In council chambers, that approach translates into sudden outbursts and startling displays of authority. In one case, for example, Dorn silenced a speaker for addressing council members individually rather than the panel as a whole.
At times, the council clashes turn on race. In one memorable episode, after Judy Dunlap, the council’s only Anglo member, had questioned some city financial dealings, Dorn launched into a fierce tirade apparently aimed at her.
“My father indicated to me that we would run into these type of individuals,” Dorn said. “You can hide for a long time under a cloak, but sooner or later it is going to be pulled off of you and society will see you for what you really are . . . At least one of them is as [close to the] Ku Klux Klan [as anyone] who ever lived — and I don’t have to call any names, because everyone knows exactly who I am talking about.”
Asked in an interview to comment on the charged nature of such accusations, Dorn replied, “I won’t even discuss what I can’t prove . . . I don’t find racism in the city of Inglewood a big problem.”
In an impassioned speech to churchgoers on Martin Luther King Jr.’s birthday, however, Dorn used similar imagery as though the specter of racism was ready to smother Inglewood. “I am here to tell you God has ordained that this city will progress, and no matter who stands against progress, we will overcome it. . . . The Ku Klux Klan had their headquarters in the city of Inglewood. There was a day when the sun could not set on a black face in the city of Inglewood. And there are those who would love to see the clock turn back to that, but never, never again . . . And those who represent those views — even though some of you may be in office — we are going to remove you because we cannot, will not, stand for that type of mentality in the city of Inglewood. Oh, we are going to pull the covers off of some of you.”

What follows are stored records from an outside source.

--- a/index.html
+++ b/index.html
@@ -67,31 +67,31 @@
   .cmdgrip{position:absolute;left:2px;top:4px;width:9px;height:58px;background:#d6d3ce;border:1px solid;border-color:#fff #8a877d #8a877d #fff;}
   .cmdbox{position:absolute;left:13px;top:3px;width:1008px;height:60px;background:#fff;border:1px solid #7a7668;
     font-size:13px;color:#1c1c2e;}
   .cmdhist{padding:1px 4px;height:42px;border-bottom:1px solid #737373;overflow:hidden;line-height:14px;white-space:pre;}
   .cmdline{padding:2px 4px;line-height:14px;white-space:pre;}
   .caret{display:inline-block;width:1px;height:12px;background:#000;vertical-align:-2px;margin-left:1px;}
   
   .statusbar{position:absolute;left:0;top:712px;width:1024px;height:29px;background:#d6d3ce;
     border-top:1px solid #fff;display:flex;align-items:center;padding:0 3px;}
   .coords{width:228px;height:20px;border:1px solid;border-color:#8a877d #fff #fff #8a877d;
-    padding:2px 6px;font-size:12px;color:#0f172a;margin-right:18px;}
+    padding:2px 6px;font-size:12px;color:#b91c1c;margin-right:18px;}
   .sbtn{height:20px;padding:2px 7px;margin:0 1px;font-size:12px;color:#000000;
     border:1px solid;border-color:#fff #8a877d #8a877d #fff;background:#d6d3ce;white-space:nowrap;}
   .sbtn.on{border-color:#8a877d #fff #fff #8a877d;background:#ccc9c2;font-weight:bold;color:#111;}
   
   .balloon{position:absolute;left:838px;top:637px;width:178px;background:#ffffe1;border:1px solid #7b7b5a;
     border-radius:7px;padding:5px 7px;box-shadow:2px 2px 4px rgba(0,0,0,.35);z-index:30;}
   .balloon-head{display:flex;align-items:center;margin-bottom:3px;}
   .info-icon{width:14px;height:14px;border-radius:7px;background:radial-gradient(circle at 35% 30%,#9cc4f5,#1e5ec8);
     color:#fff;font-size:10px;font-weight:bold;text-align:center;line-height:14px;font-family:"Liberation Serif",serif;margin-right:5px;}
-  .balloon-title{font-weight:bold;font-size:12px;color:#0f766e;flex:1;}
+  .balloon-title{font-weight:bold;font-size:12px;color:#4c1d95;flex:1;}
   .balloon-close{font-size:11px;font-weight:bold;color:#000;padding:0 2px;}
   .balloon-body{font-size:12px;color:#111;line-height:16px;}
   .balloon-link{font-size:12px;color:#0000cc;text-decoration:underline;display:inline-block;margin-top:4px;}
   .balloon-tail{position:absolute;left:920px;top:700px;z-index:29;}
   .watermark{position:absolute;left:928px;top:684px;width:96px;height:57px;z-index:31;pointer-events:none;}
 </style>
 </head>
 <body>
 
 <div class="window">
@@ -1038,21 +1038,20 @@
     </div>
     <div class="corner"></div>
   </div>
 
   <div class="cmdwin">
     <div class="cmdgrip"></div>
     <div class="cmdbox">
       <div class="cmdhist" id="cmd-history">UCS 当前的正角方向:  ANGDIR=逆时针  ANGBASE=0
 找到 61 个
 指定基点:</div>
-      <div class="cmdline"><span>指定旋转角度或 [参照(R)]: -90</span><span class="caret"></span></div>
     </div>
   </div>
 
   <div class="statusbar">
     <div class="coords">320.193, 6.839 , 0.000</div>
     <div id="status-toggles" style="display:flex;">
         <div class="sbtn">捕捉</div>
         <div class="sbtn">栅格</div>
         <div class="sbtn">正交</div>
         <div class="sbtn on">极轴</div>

According to one longtime city resident, the Klan was last active in 1922.
Confronted by the police and fire associations in his effort to set the city’s agenda, Dorn has turned to another local power nexus — the city’s churches. When the fire department sought last year to get out from under city control and move to county jurisdiction, Dorn appealed to the area Pastors Advisory Committee. In a speech last May, he declared, “The pastors have an obligation [to tell their flock] who they should be voting for and who they should not be voting for. If you don’t let them know what is going on, what are they going to believe?
“They’re doing everything they can to take our fire department. Now, either we’re going to fight back or we’re going to let them take it,” Dorn told the assembled pastors. “Isn’t it amazing that all of a sudden, when there’s a strong mayor advocating for the people, for the residents, [they say] ‘We want out.’”
Regardless of whether Dorn’s council majority survives this election, Inglewood’s demographics are changing, and the council seems sure to follow. While Inglewood is still widely regarded as an African-American city, nearly half its population is now Latino. “I have seen the whole transfer of power from mostly Anglo to a mostly African-American administration,” says Fernandez. “[Now] it needs to be composed of all kinds of people. To put up barriers and try to stop change is only divisive.”